Het wild zwijn (of Sus scrofa), ook wel everzwijn genoemd, is een varkenssoort die voorkomt in de gematigde regionen van Eurazië, plus het Middellandse Zeegebied van Noord-Afrika, Aziatische woestijnen en de tropische regenwouden en graslanden van Zuidoost-Azië. De diersoort is ook geïntroduceerd in Noord- en Zuid-Amerika en Oceanië. Vanwege de grote spreiding en het aanpassingsvermogen van het dier zijn er 16 erkende ondersoorten van het wild zwijn, die onderling grote verschillen vertonen in uiterlijk.

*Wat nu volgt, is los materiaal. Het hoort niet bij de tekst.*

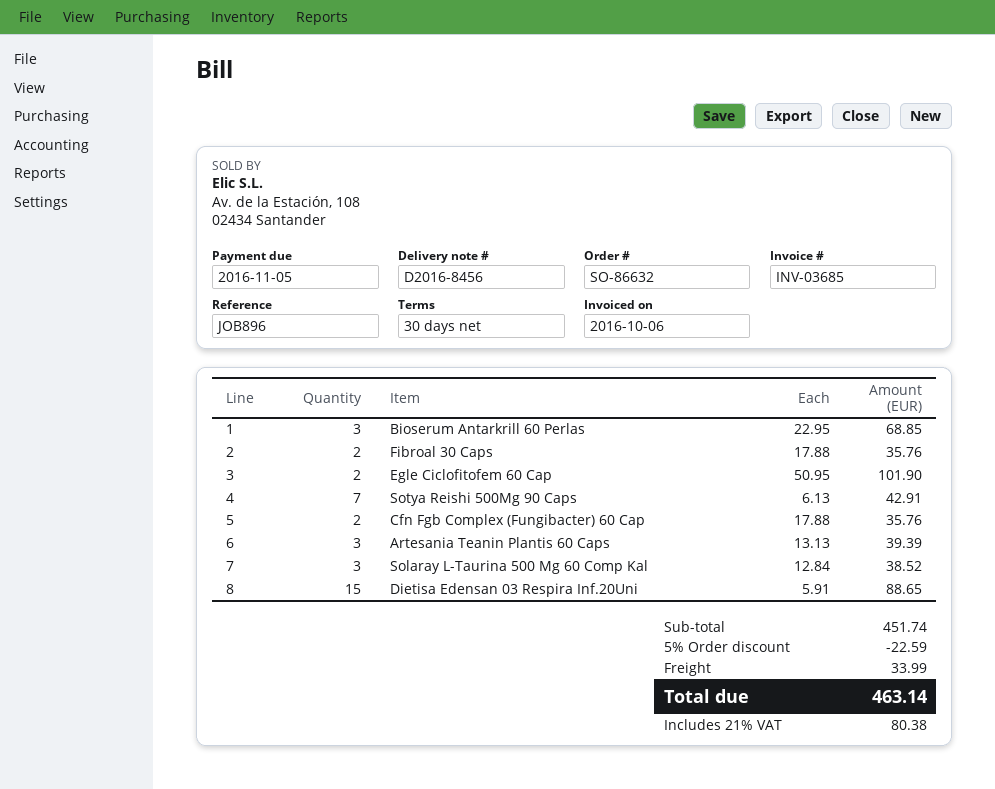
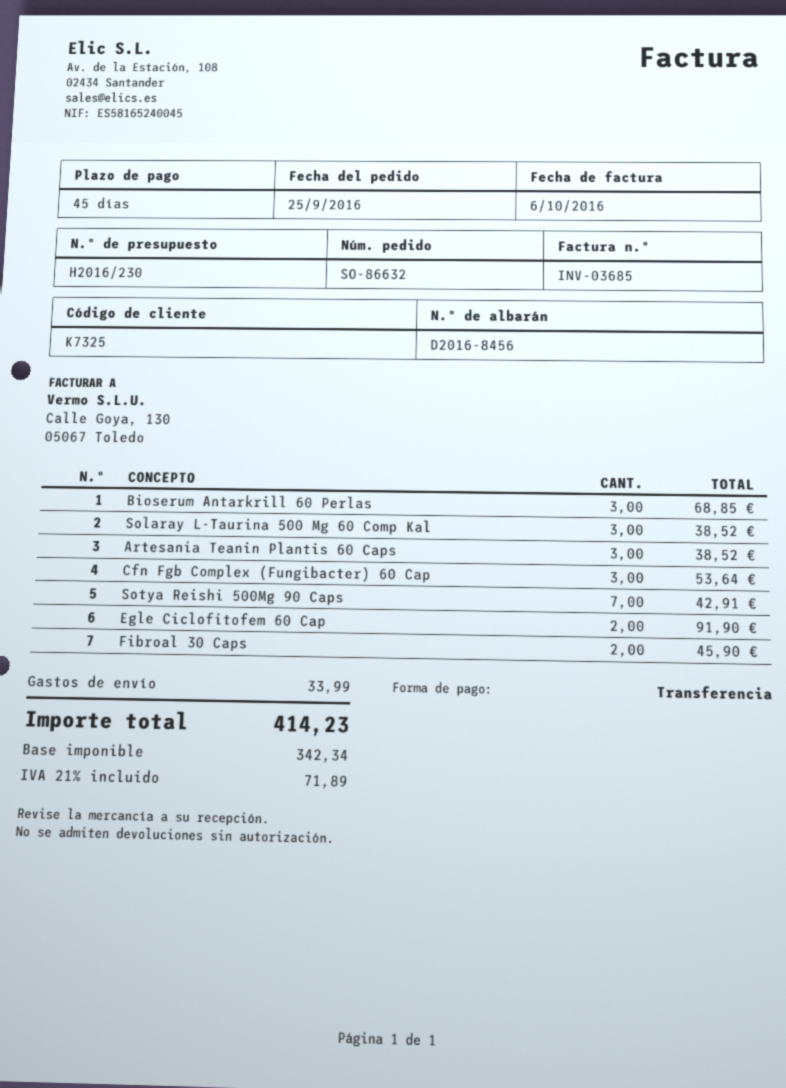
payment terms: 30 days -> 45 days
Fibroal 30 Caps: 2 for 35.76 -> 2 for 45.90
Egle Ciclofitofem 60 Cap: 2 for 101.90 -> 2 for 91.90
Cfn Fgb Complex (Fungibacter) 60 Cap: 2 for 35.76 -> 3 for 53.64
Artesania Teanin Plantis 60 Caps: 3 for 39.39 -> 3 for 38.52
Dietisa Edensan 03 Respira Inf.20Uni: 15 for 88.65 -> none
discount: 5% = 22.59 -> none
tax: 21% = 80.38 -> 21% = 71.89
total: 463.14 -> 414.23

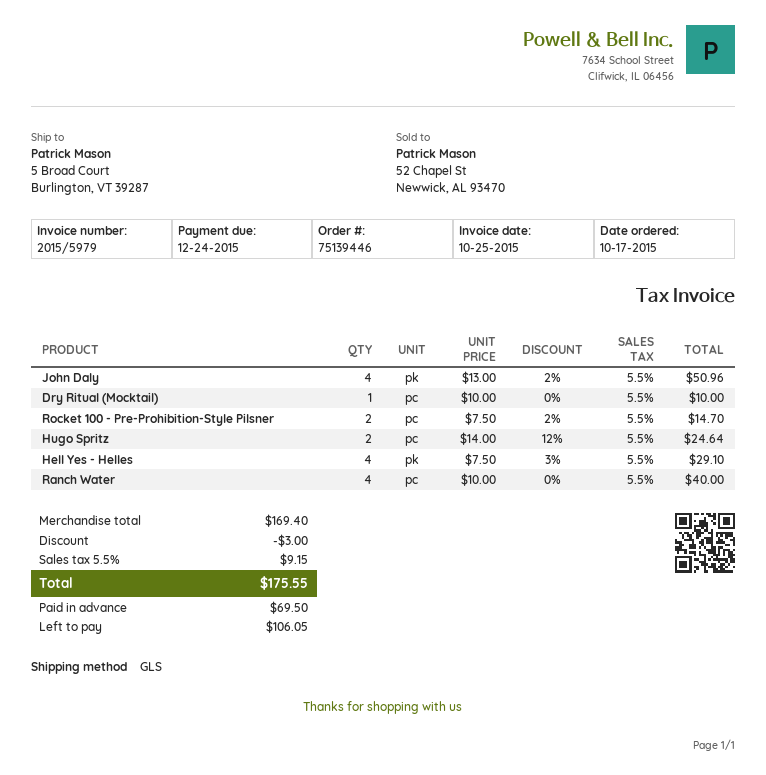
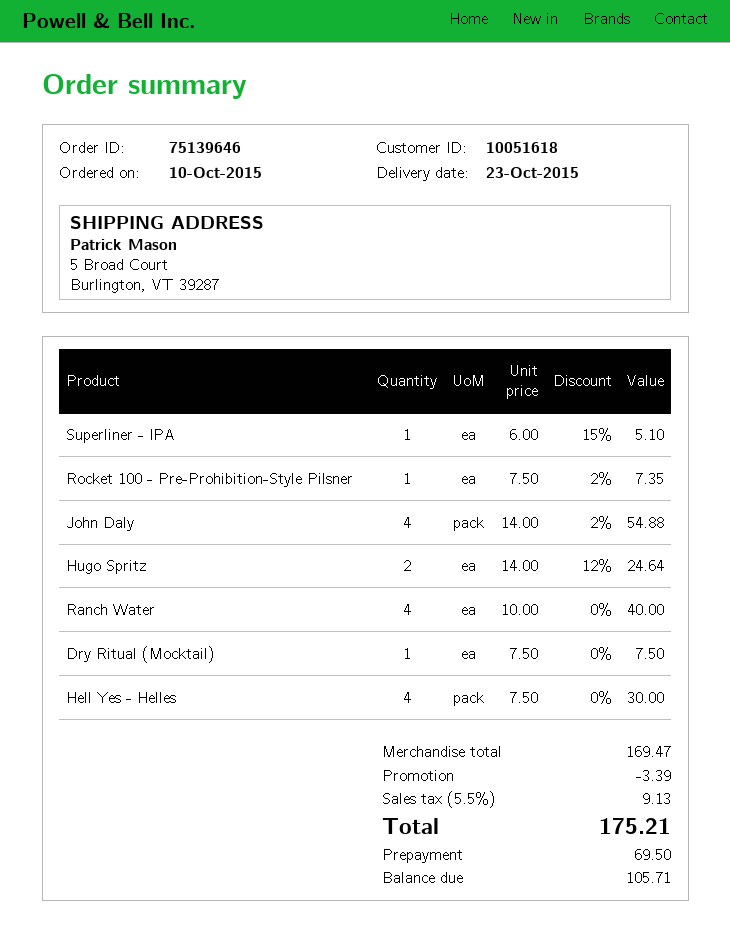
order number: 75139446 -> 75139646
order date: 2015-10-17 -> 2015-10-10
John Daly: 4 x 13.00 - 2% = 50.96 -> 4 x 14.00 - 2% = 54.88
Dry Ritual (Mocktail): 1 x 10.00 = 10.00 -> 1 x 7.50 = 7.50
Rocket 100 - Pre-Prohibition-Style Pilsner: 2 x 7.50 - 2% = 14.70 -> 1 x 7.50 - 2% = 7.35
Hell Yes - Helles: 4 x 7.50 - 3% = 29.10 -> 4 x 7.50 = 30.00
Superliner - IPA: none -> 1 x 6.00 - 15% = 5.10
subtotal: 169.40 -> 169.47
discount: 3.00 -> 3.39
tax: 5.5% = 9.15 -> 5.5% = 9.13
total: 175.55 -> 175.21
balance: 106.05 -> 105.71

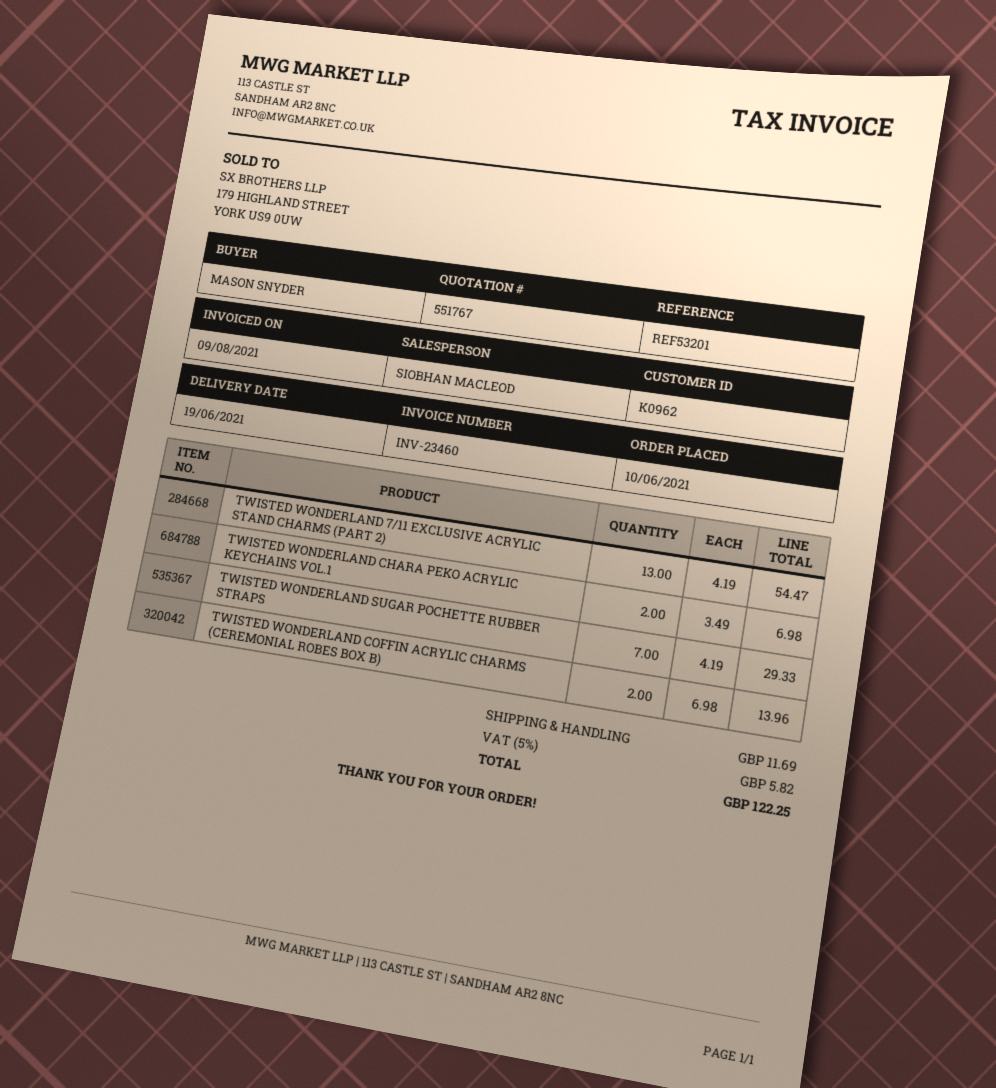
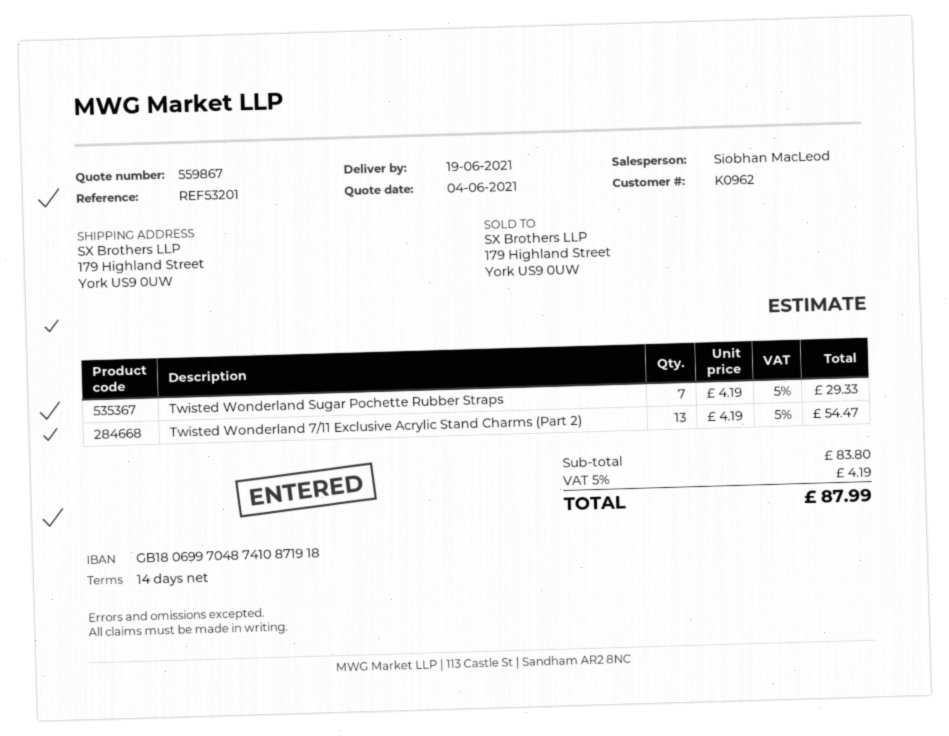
quote number: 551767 -> 559867
TWISTED WONDERLAND CHARA PEKO ACRYLIC KEYCHAINS VOL.1: 2 x 3.49 = 6.98 -> none
TWISTED WONDERLAND COFFIN ACRYLIC CHARMS (CEREMONIAL ROBES BOX B): 2 x 6.98 = 13.96 -> none
shipping: 11.69 -> none
tax: 5% = 5.82 -> 5% = 4.19
total: 122.25 -> 87.99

De grootste wilde zwijnen leven in Centraal- en Oost-Europa.

Takin

De takin (of Budorcas taxicolor) is een grote gnoegeit die voorkomt in de berggebieden van Tibet, Bhutan, noordelijk India, Myanmar en China. Takins hebben een stevig, runderachtig lijf en zijn bedekt met een ruige vacht. Er zijn vier ondersoorten van de takin die in vachtkleur en grootte van elkaar verschillen. De poten zijn vaak donker tot bijna zwart, en de rest van de vacht varieert van gestreept zwartbruin tot grijsgeel of goudkleurig. Mannetjes zijn groter dan vrouwtjes, maar beide seksen hebben hoorns van maximaal 64 cm lang.

Halsbandpekari

De halsbandpekari (of Pecari tajacu) is een varkensachtig zoogdier dat is aangepast aan het leven in verschillende omgevingen. Het leefgebied van de halsbandpekari strekt zich uit over de regenwouden, bossen, halfwoestijngebieden en graslanden van Noord-, Midden- en Zuid-Amerika. Halsbandpekari's hebben een ruige, grijze vacht, die iets langer is rond de nek en ruggengraat. Hun naam verwijst naar de ring van blekere vacht rond de nek. Ze hebben een varkensachtige, ronde snuit en rechte slagtanden, en kleine, ronde oortjes. De halsbandpekari is niet seksueel dimorf.